Islam Awareness Week commences with media panel

The Muslim Student Organization is hosting the week’s festivities.

The Muslim Student Organization began this year’s Islam Awareness Week with its Muslims and the Media panel Monday night in Memorial Union.

About 20 students attended the discussion. The panel was composed of three members: graduate student Nabihah Maqbool, department of religious studies chairman Robert Baum and journalism studies chairman Earnest Perry.

Throughout the night, students and panelists responded to a number of questions concerning how the media’s portrayal of Muslims has changed in America, particularly following the Sept. 11 terrorist attacks.

The panelists discussed how a number of problems have affected the media’s coverage of Muslims and Islam, including the lack of complete, comprehensive stories, an uninformed public and glitches in the journalistic process.

Baum said the media is not properly criticizing politicians who are stirring up irrational fears about Islam.

“The media, I think, has also played its hand in this by not being sufficiently critical both at a factual level and also in terms of looking at the motivations of those who were stirring things up,” Baum said.

Maqbool said the media often falls short of covering all of the aspects of Islam integral to understanding the religion.

“Islam is a very large religion,” Maqbool said. “Islam is a very complicated religion. It has so many viewpoints. There are debates to be had. There are criticisms to be made. There are people to be discussing, and I don’t feel like many of those are being analyzed.”

Perry said the stiff competition entertainment news provides makes following controversial stereotypes a temptation for news programs attempting to attract viewers.

“If I’m Glenn Beck or Rush Limbaugh, it’s very easy for me to follow that stereotype and draw in more people because it plays into what they see in the entertainment,” Perry said. “The Discovery Channel and the History Channel can’t compete with ‘Dancing with the Stars’ or ‘Monday Night Football.’ It’s hard to do that.”

Baum said the decreasing length of television news stories also plays on the use of negative stereotypes to attract more attention to the brief story.

“It’s a lot easier to go with a stereotype than it is to actually unpack the stereotype,” Baum said. “It’s faster. If you need a sound bite to get your story on the news, then you want the most spectacular thing you could say.”

Maqbool said the media’s negligence of meaningful, complete portrayals of Islam is an unfortunate problem for Muslims.

“I think it’s a shame that we’re wasting time not getting to substantive questions and we’re wasting time being afraid,” she said.

After addressing the various problems Muslims face in the media, the panel discussed what must be done to correct the negative portrayal of Islam.
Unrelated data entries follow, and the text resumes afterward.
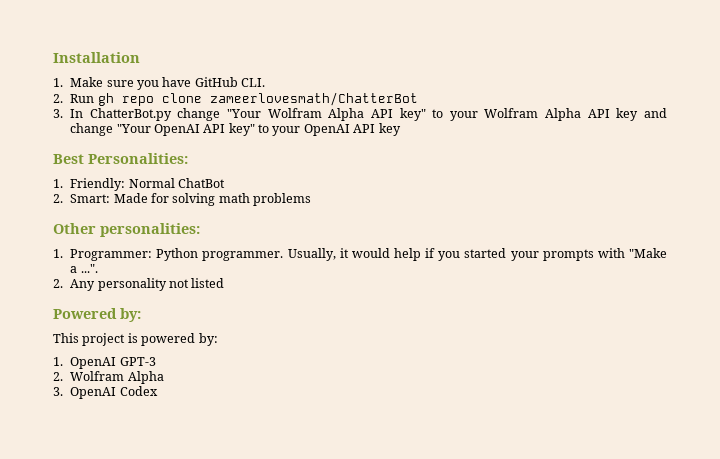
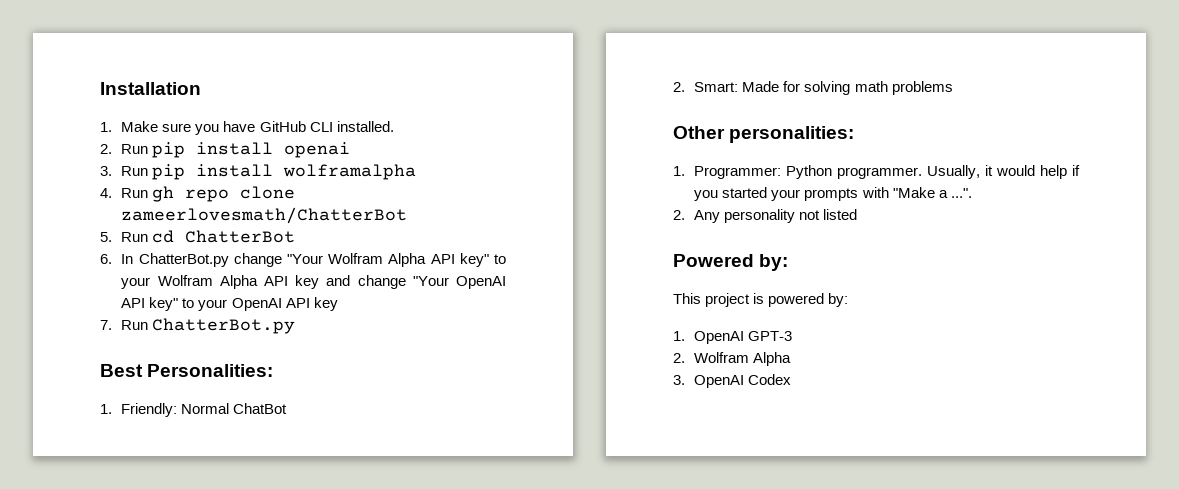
- 1. Make sure you have GitHub CLI.
- 2. Run gh repo clone zameerlovesmath/ChatterBot
+ 1. Make sure you have GitHub CLI installed.
+ 2. Run pip install openai
+ 3. Run pip install wolframalpha
+ 4. Run gh repo clone zameerlovesmath/ChatterBot
- 3. In ChatterBot.py change "Your Wolfram Alpha API key" to your Wolfram Alpha API key and change "Your OpenAI API key" to your OpenAI API key
+ 5. Run cd ChatterBot
+ 6. In ChatterBot.py change "Your Wolfram Alpha API key" to your Wolfram Alpha API key and change "Your OpenAI API key" to your OpenAI API key
+ 7. Run ChatterBot.py

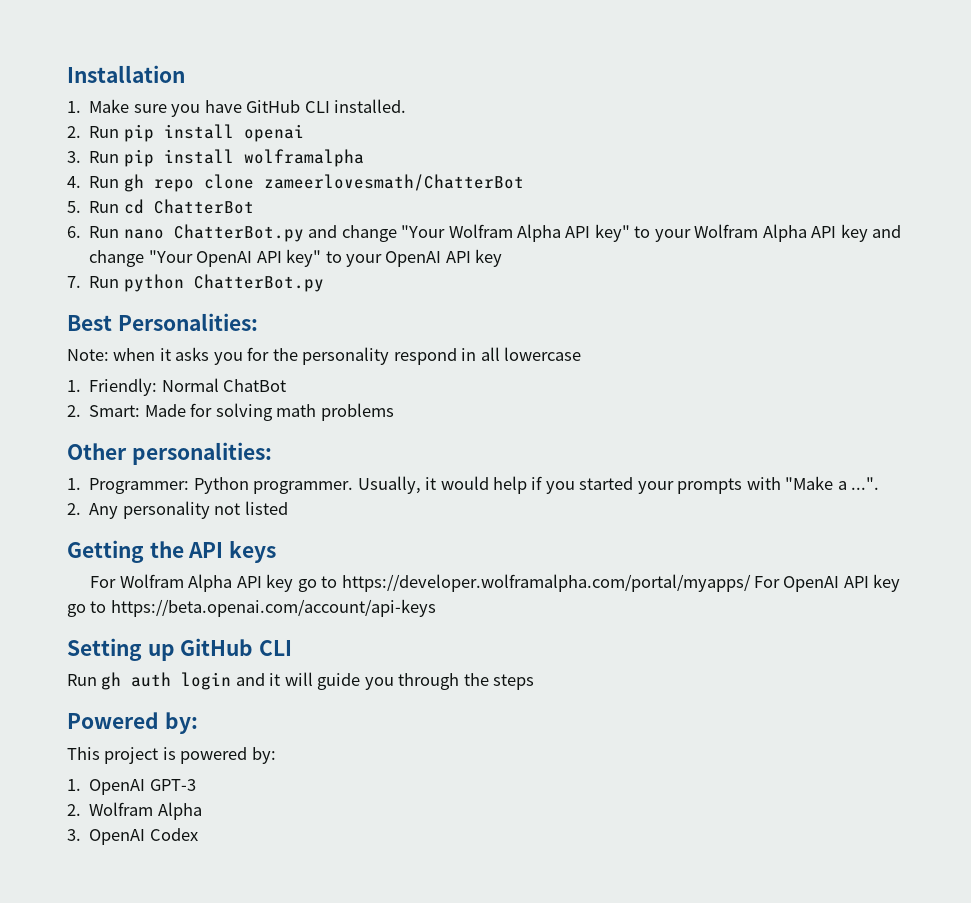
- 6. In ChatterBot.py change "Your Wolfram Alpha API key" to your Wolfram Alpha API key and change "Your OpenAI API key" to your OpenAI API key
+ 6. Run nano ChatterBot.py and change "Your Wolfram Alpha API key" to your Wolfram Alpha API key and change "Your OpenAI API key" to your OpenAI API key
- 7. Run ChatterBot.py
+ 7. Run python ChatterBot.py
+ Note: when it asks you for the personality respond in all lowercase
+ Getting the API keys
+ For Wolfram Alpha API key go to https://developer.wolframalpha.com/portal/myapps/ For OpenAI API key go to https://beta.openai.com/account/api-keys
+ Setting up GitHub CLI
+ Run gh auth login and it will guide you through the steps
Baum said an informed public is critical to eliminating the stereotypes regarding Muslims.

“How do we foster a more informed public?” Baum said. “Part of that is to encourage specialization by reporters. We need more of a cultural immersion before people begin to report, and I think that’s crucial.”
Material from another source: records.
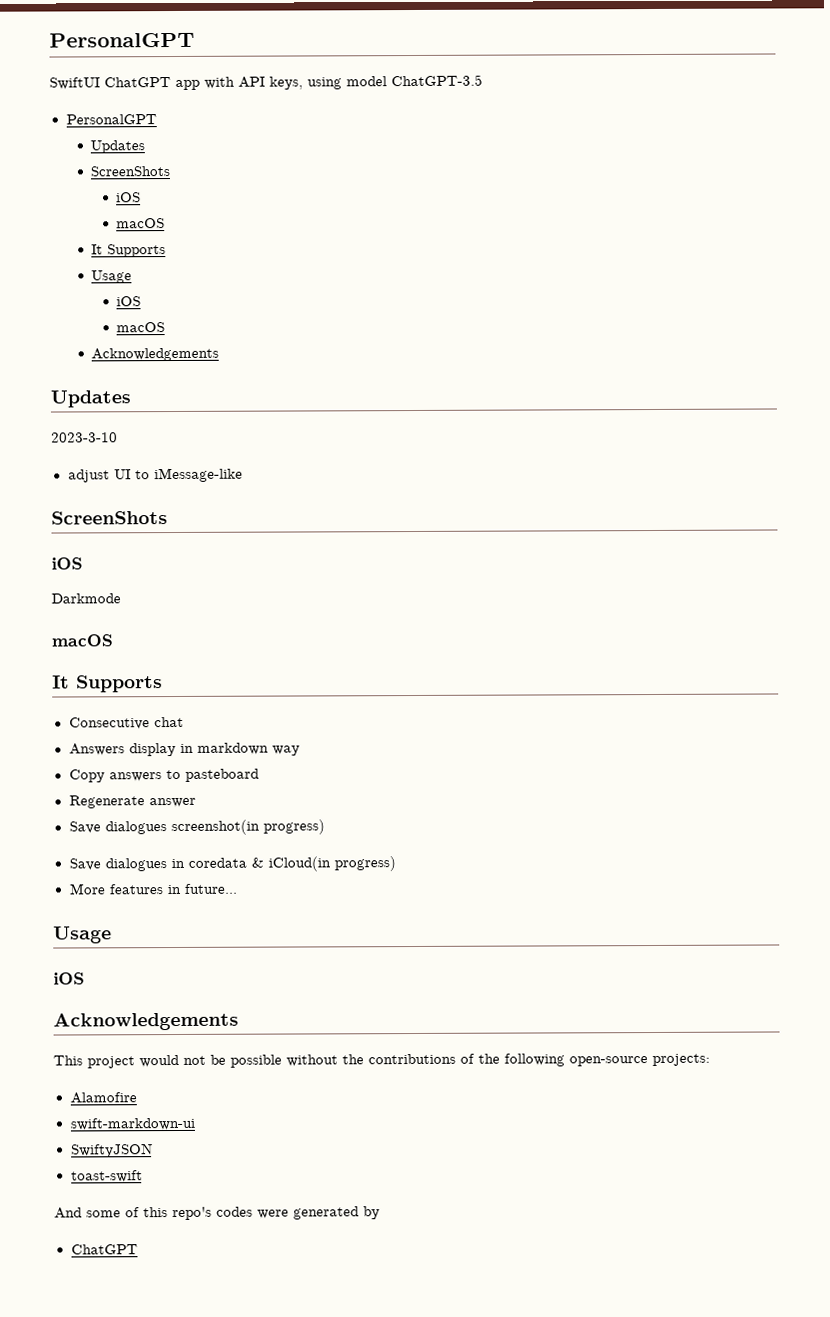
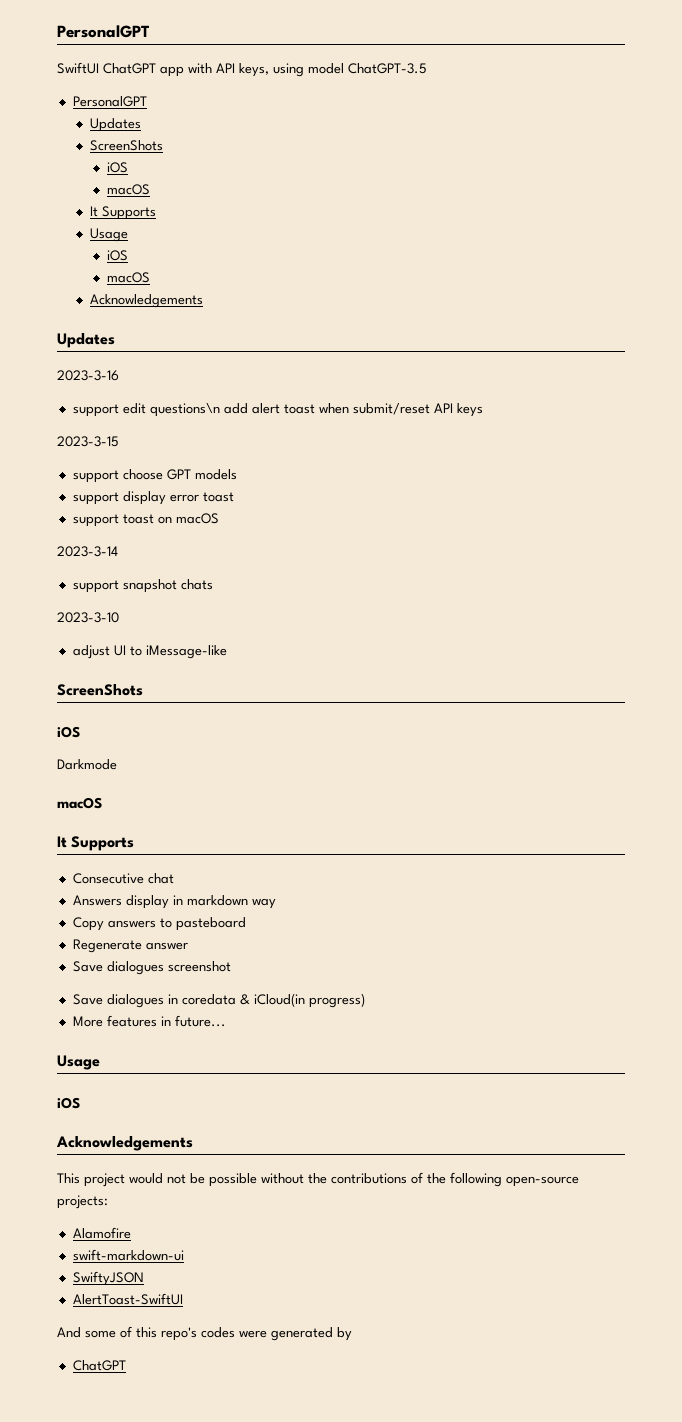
+ 2023-3-16
+ support edit questions\n add alert toast when submit/reset API keys
+ 2023-3-15
+ support choose GPT models
+ support display error toast
+ support toast on macOS
+ 2023-3-14
+ support snapshot chats
- Save dialogues screenshot(in progress)
+ Save dialogues screenshot
- toast-swift
+ AlertToast-SwiftUI

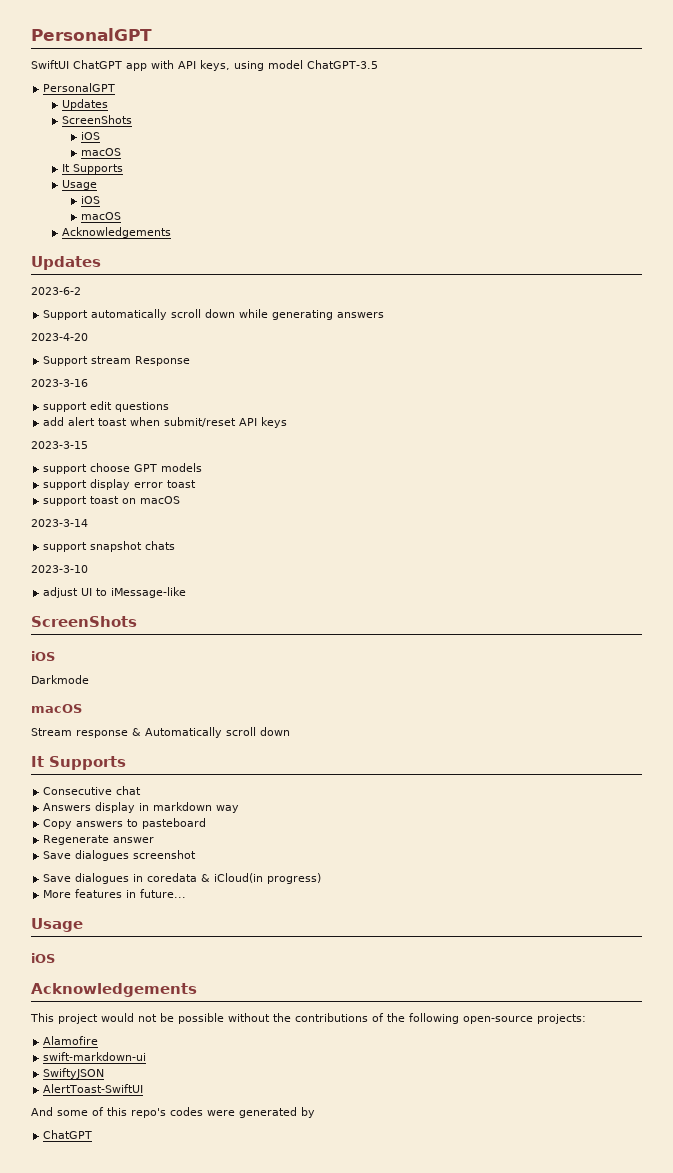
+ 2023-6-2
+ Support automatically scroll down while generating answers
+ 2023-4-20
+ Support stream Response
- support edit questions\n add alert toast when submit/reset API keys
+ support edit questions
+ add alert toast when submit/reset API keys
+ Stream response & Automatically scroll down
Maqbool said the journey to a society where there is a general understanding of Muslims and Islam begins with individual people informing themselves and using their knowledge to inform others.

“I think it really starts with all of us if we can just make sure that we’re informed,” Maqbool said. “No one knows who they’re affecting when they’re talking to someone, and trying to explain their viewpoints can really have an impact in the national discourse.”